He began the study of medicine in the office of Dr. Jasper J. Hazen, of York, Maine, completed his course in the medical department of Dartmouth College and received the degree of M.D. and the honor of valedictorian in 1876, receiving his master degree from Dartmouth in June of the same year. He managed a lumber wharf at York Harbor, Maine, 1874-76, and practiced medicine in York, Maine, 1876-87; was a frequent contributor to medical journals, especially the results of original research in the prevalent diseases of diphtheria and consumption. He conducted the old mail route from Portsmouth, N. H. to Cape Neddick, Maine, with a partner and established a line of Concord coaches that were finally replaced by the York Harbor and Beach railroad, of which he was an original surveyor, one of the chief contractors, an incorporator of the company, and for the fist four years a director and clerk of the corporation. He organized the S.S.S. Building Association in 1883, and has been its only president, and since 1895 has also been treasurer of the corporation.

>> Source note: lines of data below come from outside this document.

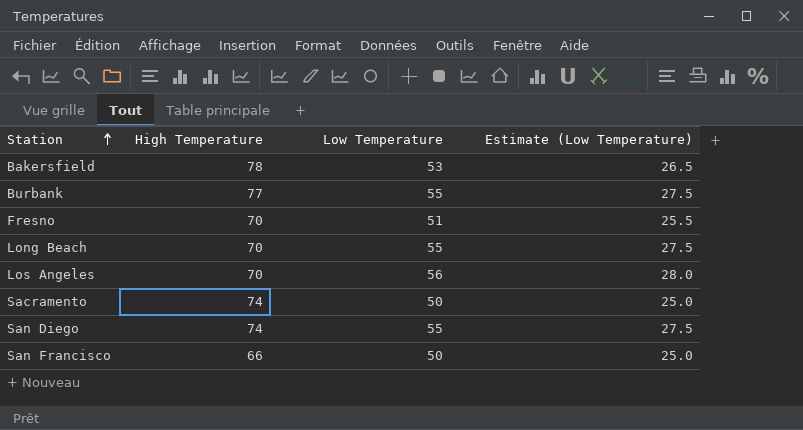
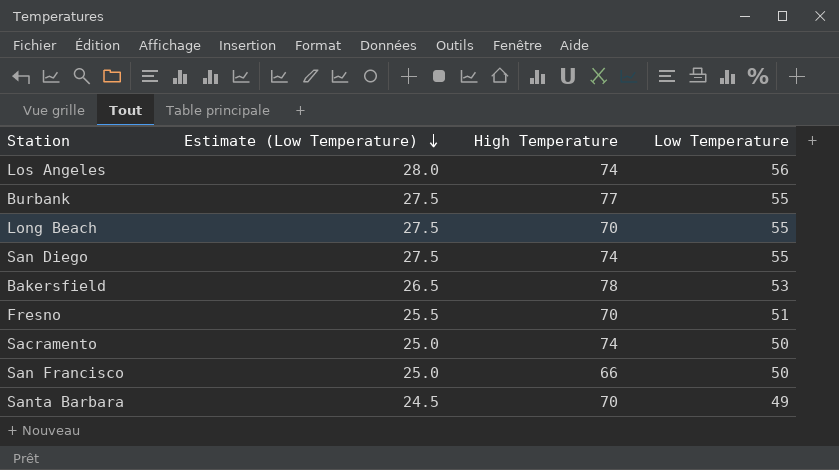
row order: Station ascending -> Estimate (Low Temperature) descending
column Estimate (Low Temperature) | position: 4 -> 2
Los Angeles | High Temperature: 70 -> 74
row Santa Barbara: none -> 24.5 | 70 | 49

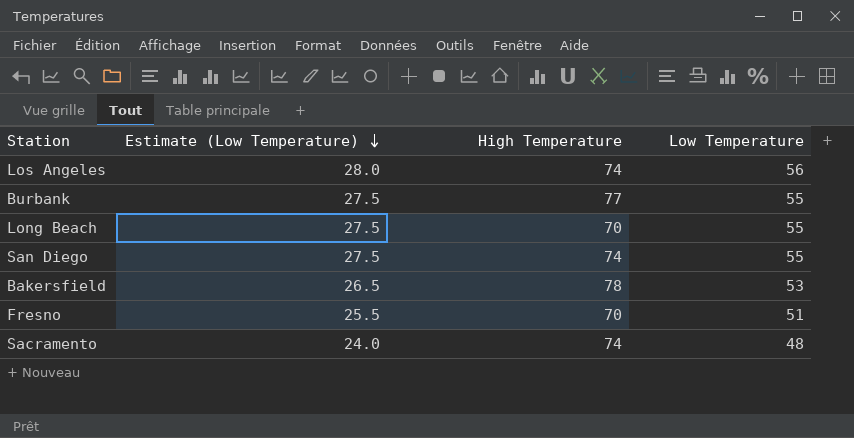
row San Francisco: 25.0 | 66 | 50 -> none
row Santa Barbara: 24.5 | 70 | 49 -> none
Sacramento | Estimate (Low Temperature): 25.0 -> 24.0
Sacramento | Low Temperature: 50 -> 48

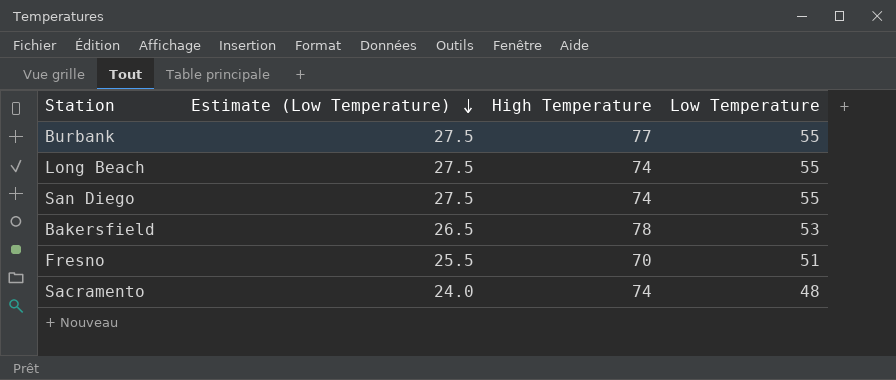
row Los Angeles: 28.0 | 74 | 56 -> none
Long Beach | High Temperature: 70 -> 74

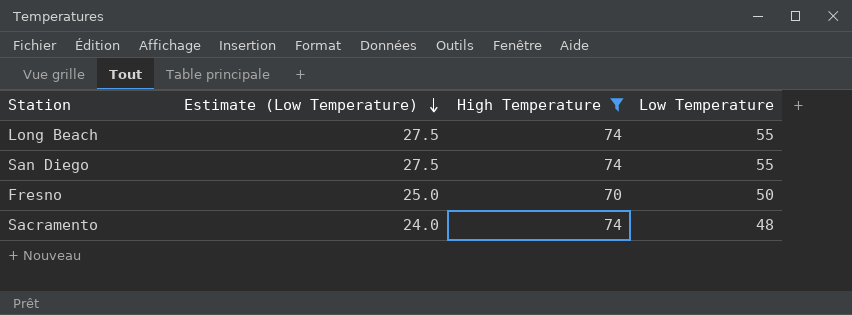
filter: none -> High Temperature <= 74
Fresno | Estimate (Low Temperature): 25.5 -> 25.0
Fresno | Low Temperature: 51 -> 50

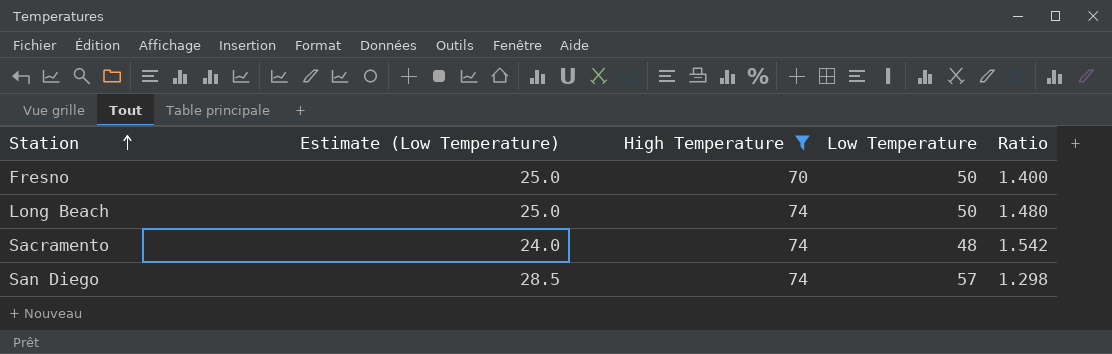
row order: Estimate (Low Temperature) descending -> Station ascending
column Ratio | formula: none -> [High Temperature] / [Low Temperature]
Long Beach | Estimate (Low Temperature): 27.5 -> 25.0
Long Beach | Low Temperature: 55 -> 50
San Diego | Estimate (Low Temperature): 27.5 -> 28.5
San Diego | Low Temperature: 55 -> 57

In 1888 he began the study of law in the office of Moses A. Safford, of Kittery, Maine, and these studies were interrupted after fourteen months by business responsibilities he had assumed, but he completed his law studies in the office of Hon. Horace H. Burbank, Saco, Maine, and was admitted to the bar of York county in June, 1895, when he formed a partnerhsip with Judge Burbank, which was dissolved in December of the same year. In 1889 he organized an establishment for the manufacture of bricks and lumber with Jotham P. Norton as partner, and in 1891 sold his interest to Mr. Norton and organized the Orient Mutual Life Insurance Company, of which he was president and medical director for four years, when it was consolidated with two others as the Maine Mutual, in which corporation he declined a directorship. He was secrertary and general manager of the Hamilton Brokerage Company, and of the National Fidelity Company, Maine corporations, doing business in Boston, Mass., and he was entrusted with winding up their affairs. From 1891 to 1894 he was vice-president of the York County Horse Breeders' Assciation. He became a director of the York County National Bank in 1902, and was elected vice-president in 1903; has been president of the York Printing Company since its organization in 1902, and of the York Realty Company, which he organized, since 1903; director and treasurer of the York Corporation Trust and Law Company since its organization in 1903; president of the Maravilla Copper Company, Arizona, 1904-05, a director of its successor the Mineral Mountain Copper Company, 1905-06, and in 1906 he organized the Lone Star Consolidated Copper Company which secured control of the Mineral Mountain property and of the Chase Creek Copper Company, of Clifton, Arizona, making the Lone Star owner of over two thousand acres of rich copper lands in the Gila Mountains, and he resigned the presidency of the Lone Star Company at the close of its first years existence to accept the presidency of the Arizona and Boston Smelting and Reduction Company, organized to treat the ore mined by the Lone Star and other copper companies in that section of the Gila Mountains. In 1906 the brick and lumber business he organized in 1889 was incorporated as the Norton Brick Company, and he became president and principal owner of the stock of the corporation. He is also treasurer and director of the Atlas Manufacturing Company, Hampton, N. H.
In Jan., 1896, he opened a law office in York Village, and he has since practiced in the State and U. S. courts. He is a trustee and the treasurer of the Children's Heart Work Society of Maine, and a director of the Christian Civic League of Maine.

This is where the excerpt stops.